PICICA: "Somos nós os dependentes de soluções higienistas e fascistas. Me senti horrível em pertencer a uma sociedade amordaçada que trata aos excluídos urbanos como não-cidadãos e pertencentes a um não-lugar. Porque aquelas casas são não-lugares onde a prática médica e de cuidados não podem ser exercidos."
RELATÓRIO SOBRE AS CONDIÇÕES DO INFERNO
Edmar Oliveira
Fui honradamente convidado pela Comissão de Deitos Humanos da
Assembleia Legislativa do Estado do Rio de Janeiro para comentar a leitura do
Relatório sobre os abrigos da Prefeitura para onde são levados as crianças e
adolescentes recolhidos nas “operações” da Secretaria de Assistência Social e
da Polícia nas chamadas cracolândias. Na companhia de importantes
personalidades e em audiência pública.
Detenho-me aqui ao relatório por evidências explícitas.
Aqui não vamos mais opinar sobre a infâmia do recolhimento
compulsório e como ele é feito. Mas os que acompanham essa discussão sabem para
onde são levadas essas pessoas recolhidas? Depois de sair de nossa vistas sabem
o quê acontecem com elas?
São levadas para muito longe no subúrbio de Paciência ou
Campo Grande para grandes campos de concentração de estimada quatro centenas de
almas. E a leitura nos leva a descer aos infernos de um drama trágico. Os
funcionários que cuidam dos prisioneiros se confundem em não saber se aquilo é
um abrigo ou uma internação. Certamente uma prisão, pois se fala em quantidades
de fugas e recapturas. Mas também tem características de um manicômio: os
presos estão sedados, com a fala arrastada e desconexa, impregnados de
medicação, olhos vermelhos e movimentos contidos. Há relatos de maus tratos.
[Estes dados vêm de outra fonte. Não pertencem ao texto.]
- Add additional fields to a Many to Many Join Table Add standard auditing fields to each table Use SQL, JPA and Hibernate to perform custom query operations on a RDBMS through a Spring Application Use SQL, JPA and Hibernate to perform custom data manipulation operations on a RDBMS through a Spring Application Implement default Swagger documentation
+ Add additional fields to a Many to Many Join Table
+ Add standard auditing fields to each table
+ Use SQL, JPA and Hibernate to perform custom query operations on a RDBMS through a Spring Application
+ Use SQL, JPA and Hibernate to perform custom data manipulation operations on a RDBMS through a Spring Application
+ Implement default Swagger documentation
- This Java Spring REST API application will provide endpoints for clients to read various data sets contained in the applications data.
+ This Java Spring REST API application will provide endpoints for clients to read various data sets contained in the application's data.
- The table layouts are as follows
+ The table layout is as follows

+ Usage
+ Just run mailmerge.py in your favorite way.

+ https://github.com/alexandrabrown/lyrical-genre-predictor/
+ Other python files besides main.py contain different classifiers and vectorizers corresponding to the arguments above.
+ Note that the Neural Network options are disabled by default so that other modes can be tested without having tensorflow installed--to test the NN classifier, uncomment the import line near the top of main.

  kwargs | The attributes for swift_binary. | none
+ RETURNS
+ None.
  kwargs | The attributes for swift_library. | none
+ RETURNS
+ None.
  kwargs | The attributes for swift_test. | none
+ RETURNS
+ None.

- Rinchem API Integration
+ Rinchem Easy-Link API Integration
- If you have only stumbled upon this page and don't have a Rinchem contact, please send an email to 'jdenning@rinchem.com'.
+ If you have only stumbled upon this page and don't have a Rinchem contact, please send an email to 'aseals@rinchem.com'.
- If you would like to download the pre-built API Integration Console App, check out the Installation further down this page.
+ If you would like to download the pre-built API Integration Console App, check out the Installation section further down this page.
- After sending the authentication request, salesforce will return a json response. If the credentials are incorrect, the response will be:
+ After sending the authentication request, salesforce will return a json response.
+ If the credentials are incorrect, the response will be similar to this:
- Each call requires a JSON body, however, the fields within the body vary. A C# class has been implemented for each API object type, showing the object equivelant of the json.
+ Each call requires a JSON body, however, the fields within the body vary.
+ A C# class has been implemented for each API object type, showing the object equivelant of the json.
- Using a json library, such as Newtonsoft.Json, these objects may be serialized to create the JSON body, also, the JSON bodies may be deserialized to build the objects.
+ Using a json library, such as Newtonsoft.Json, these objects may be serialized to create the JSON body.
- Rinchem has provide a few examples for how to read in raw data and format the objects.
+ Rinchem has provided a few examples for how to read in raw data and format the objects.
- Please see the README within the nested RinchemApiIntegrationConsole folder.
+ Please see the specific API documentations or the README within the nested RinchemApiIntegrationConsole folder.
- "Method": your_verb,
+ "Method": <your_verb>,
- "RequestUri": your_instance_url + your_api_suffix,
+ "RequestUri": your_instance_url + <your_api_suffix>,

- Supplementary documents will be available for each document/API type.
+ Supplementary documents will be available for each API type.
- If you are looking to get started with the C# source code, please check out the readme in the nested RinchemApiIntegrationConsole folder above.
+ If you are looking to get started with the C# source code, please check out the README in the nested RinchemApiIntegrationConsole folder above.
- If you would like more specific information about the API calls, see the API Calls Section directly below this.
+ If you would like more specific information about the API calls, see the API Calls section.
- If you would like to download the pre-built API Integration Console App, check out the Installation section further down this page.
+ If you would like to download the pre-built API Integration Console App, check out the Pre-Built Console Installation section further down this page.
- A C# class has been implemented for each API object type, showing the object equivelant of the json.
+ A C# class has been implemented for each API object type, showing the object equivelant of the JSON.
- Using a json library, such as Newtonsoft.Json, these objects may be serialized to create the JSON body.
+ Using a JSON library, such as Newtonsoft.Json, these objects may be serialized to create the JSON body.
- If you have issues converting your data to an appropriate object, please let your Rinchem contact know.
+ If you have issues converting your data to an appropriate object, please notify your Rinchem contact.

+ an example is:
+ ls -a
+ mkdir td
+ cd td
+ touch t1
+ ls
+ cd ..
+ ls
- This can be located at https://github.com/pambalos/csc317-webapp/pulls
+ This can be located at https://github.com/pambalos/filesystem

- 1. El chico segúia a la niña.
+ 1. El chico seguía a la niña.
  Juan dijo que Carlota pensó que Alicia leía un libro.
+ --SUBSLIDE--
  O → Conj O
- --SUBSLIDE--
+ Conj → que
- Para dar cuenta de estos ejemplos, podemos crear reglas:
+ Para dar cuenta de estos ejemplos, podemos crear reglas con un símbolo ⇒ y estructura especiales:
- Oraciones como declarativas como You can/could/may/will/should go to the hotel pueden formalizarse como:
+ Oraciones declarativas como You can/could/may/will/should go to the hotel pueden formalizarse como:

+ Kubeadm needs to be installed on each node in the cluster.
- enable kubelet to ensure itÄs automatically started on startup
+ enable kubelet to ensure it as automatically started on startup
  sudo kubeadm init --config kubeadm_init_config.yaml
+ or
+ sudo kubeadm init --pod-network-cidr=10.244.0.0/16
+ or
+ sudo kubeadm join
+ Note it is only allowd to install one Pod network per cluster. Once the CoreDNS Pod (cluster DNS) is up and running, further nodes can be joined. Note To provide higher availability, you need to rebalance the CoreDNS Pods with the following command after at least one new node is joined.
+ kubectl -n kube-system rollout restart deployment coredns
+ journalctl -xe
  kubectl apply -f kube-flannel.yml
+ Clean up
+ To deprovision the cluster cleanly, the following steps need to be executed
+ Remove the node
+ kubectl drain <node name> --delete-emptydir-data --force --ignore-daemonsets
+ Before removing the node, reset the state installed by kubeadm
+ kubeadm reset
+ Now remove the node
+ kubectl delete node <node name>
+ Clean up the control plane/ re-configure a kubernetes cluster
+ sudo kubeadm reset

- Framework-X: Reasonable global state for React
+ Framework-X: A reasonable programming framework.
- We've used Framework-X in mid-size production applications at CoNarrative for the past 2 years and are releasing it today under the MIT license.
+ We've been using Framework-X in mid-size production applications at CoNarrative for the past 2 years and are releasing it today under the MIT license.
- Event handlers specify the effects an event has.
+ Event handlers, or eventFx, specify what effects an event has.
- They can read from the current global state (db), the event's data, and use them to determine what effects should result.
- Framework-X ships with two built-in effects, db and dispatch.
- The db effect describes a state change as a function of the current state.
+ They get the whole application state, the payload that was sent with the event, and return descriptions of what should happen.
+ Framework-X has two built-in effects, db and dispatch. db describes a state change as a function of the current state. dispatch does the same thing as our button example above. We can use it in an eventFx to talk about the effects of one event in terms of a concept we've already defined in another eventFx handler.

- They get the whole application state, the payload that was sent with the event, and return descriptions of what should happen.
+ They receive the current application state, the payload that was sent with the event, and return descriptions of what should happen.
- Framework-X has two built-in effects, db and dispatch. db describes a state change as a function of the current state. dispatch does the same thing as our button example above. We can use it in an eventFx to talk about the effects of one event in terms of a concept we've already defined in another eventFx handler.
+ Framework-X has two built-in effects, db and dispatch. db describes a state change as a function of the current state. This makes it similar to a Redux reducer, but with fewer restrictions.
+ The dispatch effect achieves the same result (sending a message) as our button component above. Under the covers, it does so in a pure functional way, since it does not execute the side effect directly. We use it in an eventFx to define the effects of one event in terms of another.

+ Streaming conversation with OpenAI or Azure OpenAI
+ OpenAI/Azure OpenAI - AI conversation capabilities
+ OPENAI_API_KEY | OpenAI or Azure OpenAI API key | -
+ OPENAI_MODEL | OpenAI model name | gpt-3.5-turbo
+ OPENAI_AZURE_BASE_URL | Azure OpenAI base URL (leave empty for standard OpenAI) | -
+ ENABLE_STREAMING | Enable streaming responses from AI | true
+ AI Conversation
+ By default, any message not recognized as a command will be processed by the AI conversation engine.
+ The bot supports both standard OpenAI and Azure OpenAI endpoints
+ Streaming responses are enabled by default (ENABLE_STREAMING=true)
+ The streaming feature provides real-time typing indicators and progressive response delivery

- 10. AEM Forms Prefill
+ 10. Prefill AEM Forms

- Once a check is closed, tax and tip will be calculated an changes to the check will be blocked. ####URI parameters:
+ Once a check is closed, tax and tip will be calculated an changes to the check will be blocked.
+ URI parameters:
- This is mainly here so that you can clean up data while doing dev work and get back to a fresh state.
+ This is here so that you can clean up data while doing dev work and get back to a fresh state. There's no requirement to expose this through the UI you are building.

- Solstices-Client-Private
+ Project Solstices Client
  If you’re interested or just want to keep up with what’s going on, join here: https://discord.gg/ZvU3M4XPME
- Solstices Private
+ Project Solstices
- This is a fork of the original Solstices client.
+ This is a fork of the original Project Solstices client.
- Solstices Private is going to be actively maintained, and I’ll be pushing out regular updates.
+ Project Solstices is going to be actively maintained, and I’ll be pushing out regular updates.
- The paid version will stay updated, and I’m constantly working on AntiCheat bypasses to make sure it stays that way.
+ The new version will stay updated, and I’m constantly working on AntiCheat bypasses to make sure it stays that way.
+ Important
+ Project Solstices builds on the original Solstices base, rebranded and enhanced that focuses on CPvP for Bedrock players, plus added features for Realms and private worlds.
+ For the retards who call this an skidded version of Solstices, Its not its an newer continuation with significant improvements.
A entidade que cuida dos abrigos é uma entidade religiosa em
convênio com a prefeitura. O dono dessa entidade é um policial aposentado. Ele
e sua família exercem o “cuidado” a essas pessoas.
Não consigo ouvir mais. Fico imaginando o laudo do médico
legista que suicidou Vladimir Herzog. Fico lembrando dos médicos que atendiam
os torturados da ditadura.
Hoje são os excluídos que são feitos prisioneiros e vítimas de
médicos que os sedam cruelmente na desculpa do tratamento para a “dependência
química”.
Somos nós os dependentes de soluções higienistas e
fascistas. Me senti horrível em pertencer a uma sociedade amordaçada que trata aos
excluídos urbanos como não-cidadãos e pertencentes a um não-lugar. Porque
aquelas casas são não-lugares onde a prática médica e de cuidados não podem ser
exercidos.
São levados aos infernos os jovens que não fizeram pacto com o diabo. Mas ali suas almas lhes são separadas dos corpos. Mortos-vivos aflitos onde o retorno à comunidade se torna impossível.